If I had my way, then I wouldn't wear clothes in Summer. At all. I would get my tattoo out at work and in front of my grandmother. How is this different from a young woman who covers her hair in front of her relatives? The outcomes for me might be less severe if I transgressed these norms, but I choose to follow them because it makes my life easier, it makes my grandmother happier. Is it a loaded choice? Of course. Do I wish the conservative people in society could cope with my having a tattoo? Absolutely. Do I wish that conservative Muslims could cope with the exposed heads and hair of their female relatives? Darned tootin. But for society to BAN it? To make it illegal? How is this anything other than a socially sanctioned punishment for a difference that we can't tolerate. How dare we call ourselves multicultural or diverse and entertain such a notion?

Do I have a problem with women being forced to wear a burqa? Yes.

Do I have a problem with a woman freely choosing to wear a burqa? No. 

Can I know how free the choice is of a woman I know nothing about, beyond what she's wearing? No.

So what are we left with? The burqa oppresses some women. Undoubtedly. And banning it? Oh wait, that is a problem and will oppress women. Yep. 

Let's recap. Burqa = oppressive.  Banning the burqa = oppressive. The difference between the two options? White people feel better about themselves.

So why would we ban it, when every objection to it has its counterpart in other religions and social norms? Um, because we're racist?... 

NB My friend Beck has pointed out (see comments) that the burqa is a full body covering, as distinct from a hijab which is a headscarf. Thanks for clarifying Becky.

Tuesday, May 18, 2010


I sat up tonight pottering around and playing on the internet. I was trying to show some solidarity to Leith, who is up working just like he has been every night this week. But in actual fact all I did was snicker audibly at people's twitter feeds, fart surreptitiously a few times, and go to bed. Despite making him a cup of tea, I am clearly lousy at solidarity.


Sunday, May 16, 2010

Cherchez la Femme - Part 2

Ok, so I utterly failed at writing up Cherchez la Femme the next day. And yes, I am a lazy and haphazard blogger. Also, beyond an immediate whole-hearted endorsement of the evening, as I pondered the event, and discussed some of the ideas with friends and loved ones over the following view days, it took me some time to organise my thoughts.

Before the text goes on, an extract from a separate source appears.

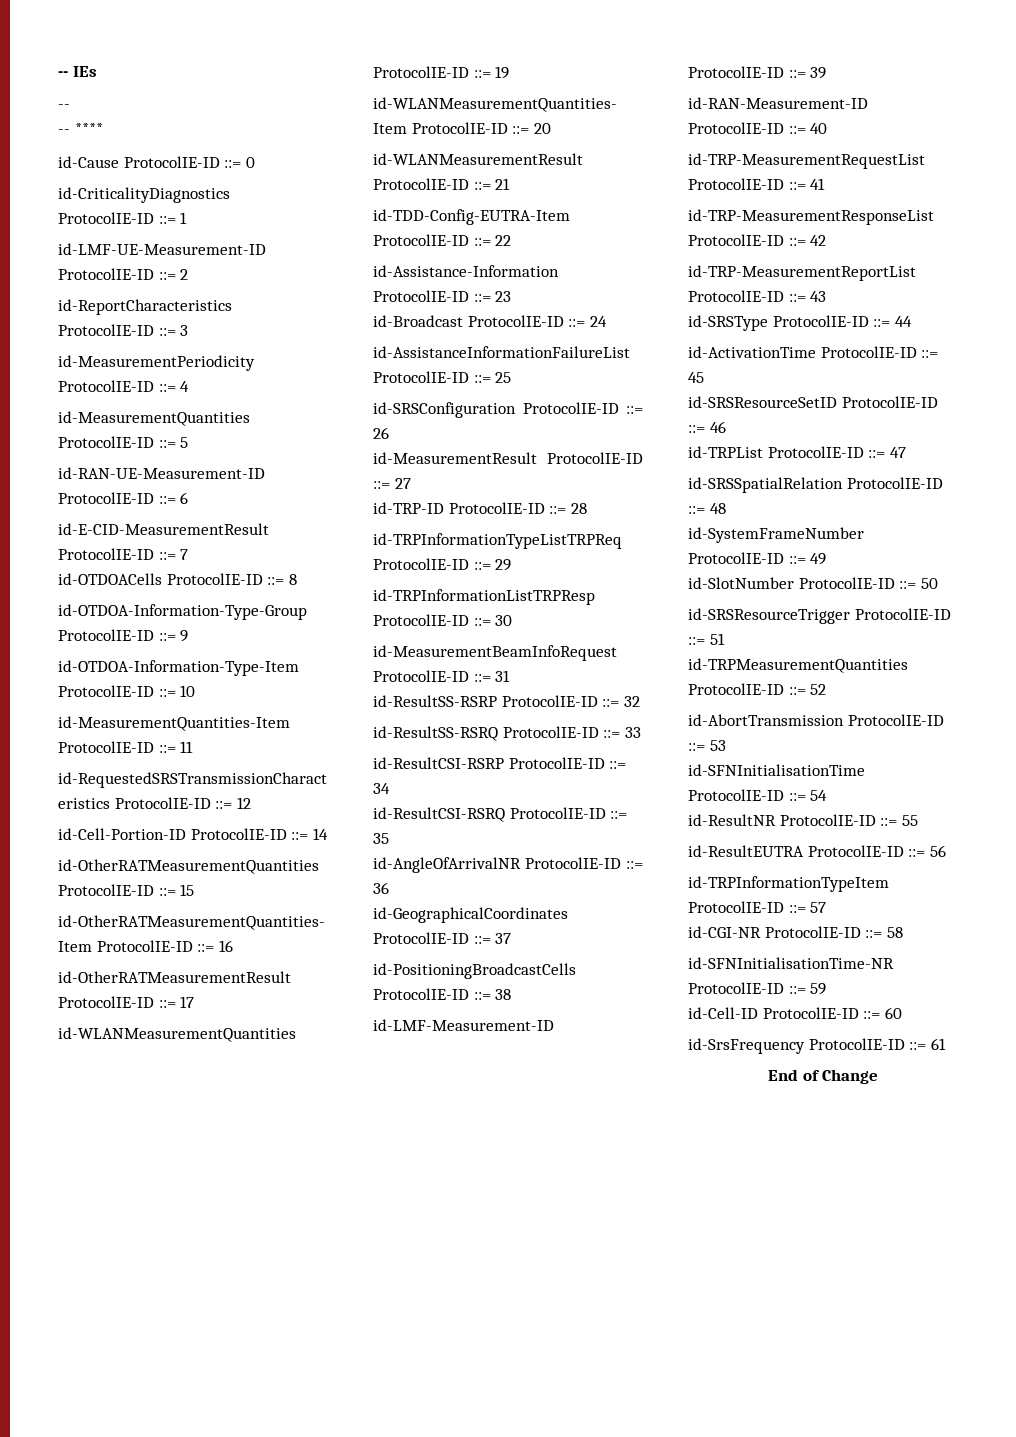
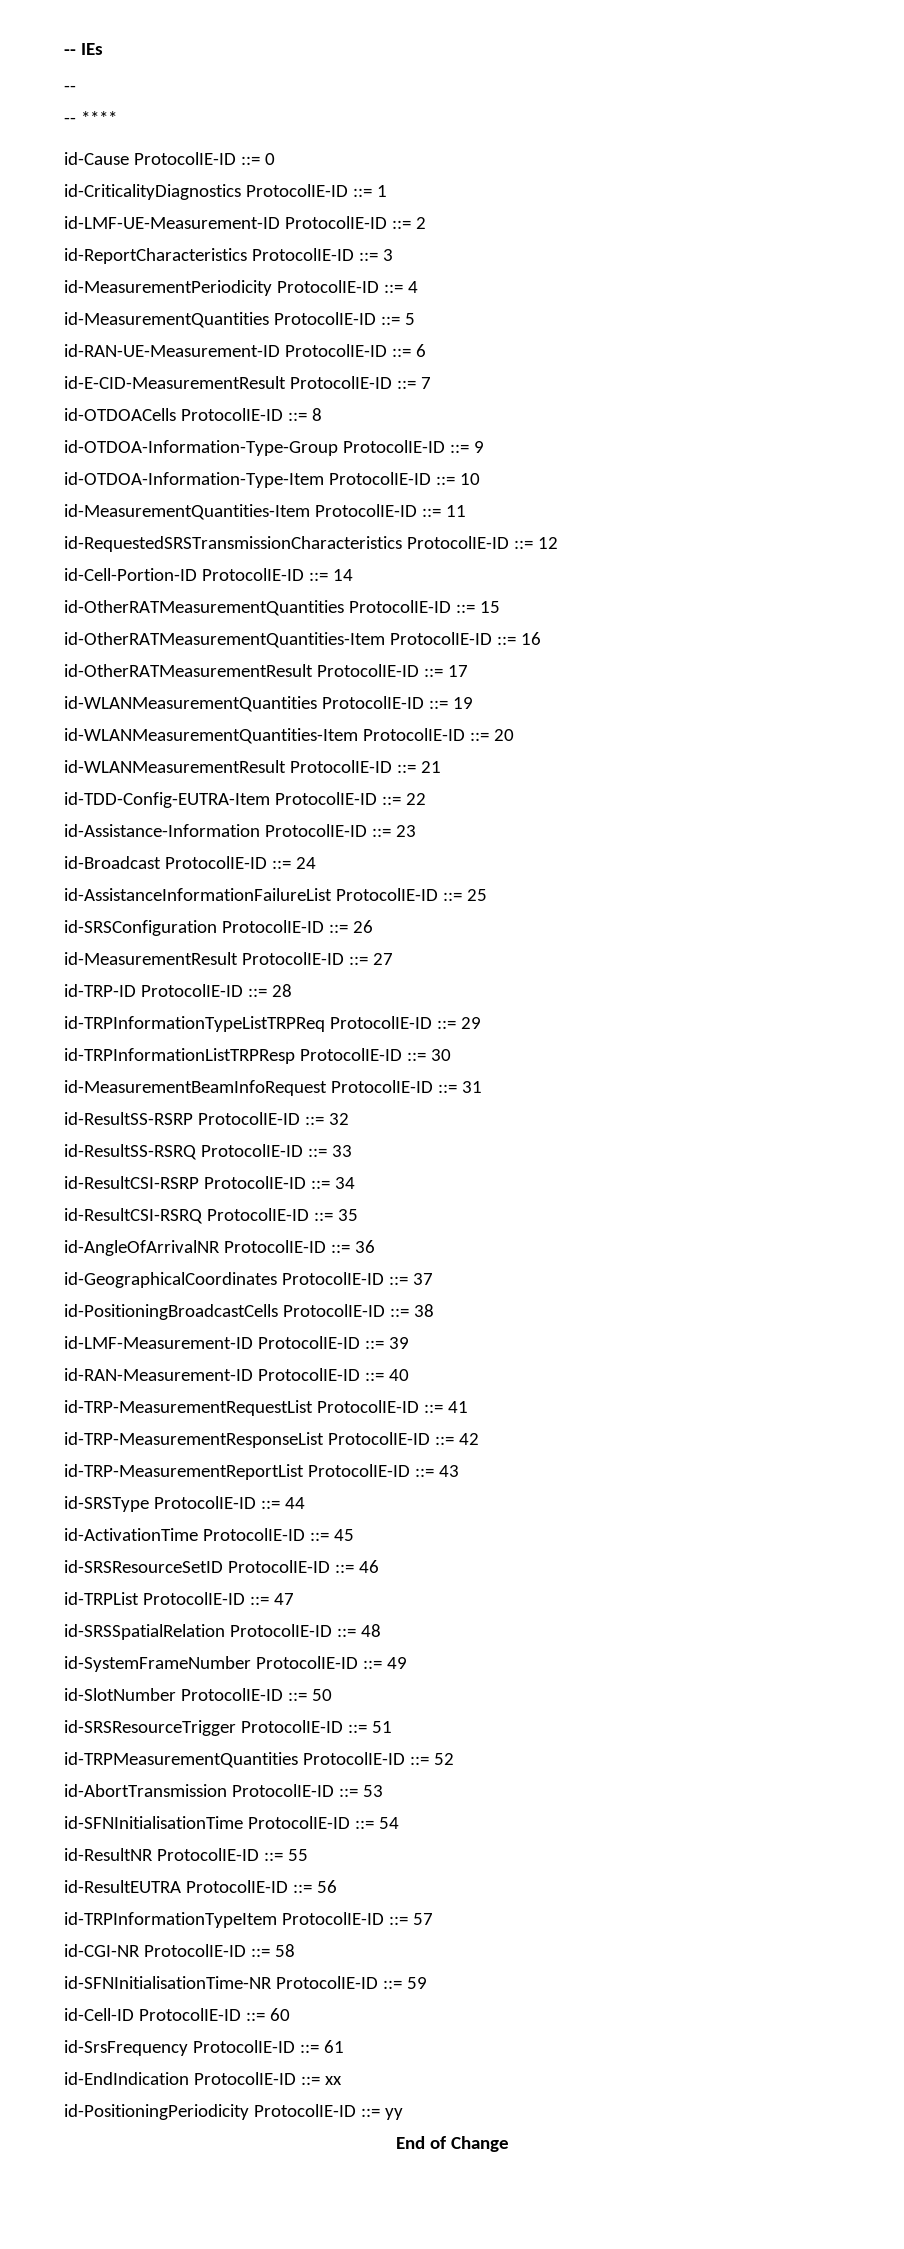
+ id-EndIndication ProtocolIE-ID ::= xx
+ id-PositioningPeriodicity ProtocolIE-ID ::= yy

For feminism is complex, it operates in many different spheres simultaneously: personal, professional, social. It touches on understandings of free will, and the role of the environment in shaping subconscious associations, and how you understand yourself as an agent in the world. The degree of responsibility you feel towards others. And I am constantly flummoxed by the murky and mysterious ways in which these ways of knowing and of being interact. As someone dear pointed out to me recently when genuinely curious as to why I would feel so strongly about a feminist cause, my life doesn't show any signs of having experienced disadvantage based on my gender. So why am I so upset?

But I don't want to have an emotional or intellectual outpouring here, nor get too philosophical. Nor will I go into the detail of the night itself. Mel has already done so as articulately as anyone could wish. I enjoyed the night thoroughly, and thought it entirely worthwhile. That said, I'll be honest, I wanted some answers from Cherchez la Femme, and I didn't get them. I got a lot of ideas to ponder instead. And later on, I got questioned about the case for feminism and female disadvantage. Because all the women at Cherchez la Femme were educated, employed, stylish, assertive.

And so the best possible response I can offer to anyone, man or woman, who may wonder what need there is for feminism in our Australian society today, is a simple imaginary exercise.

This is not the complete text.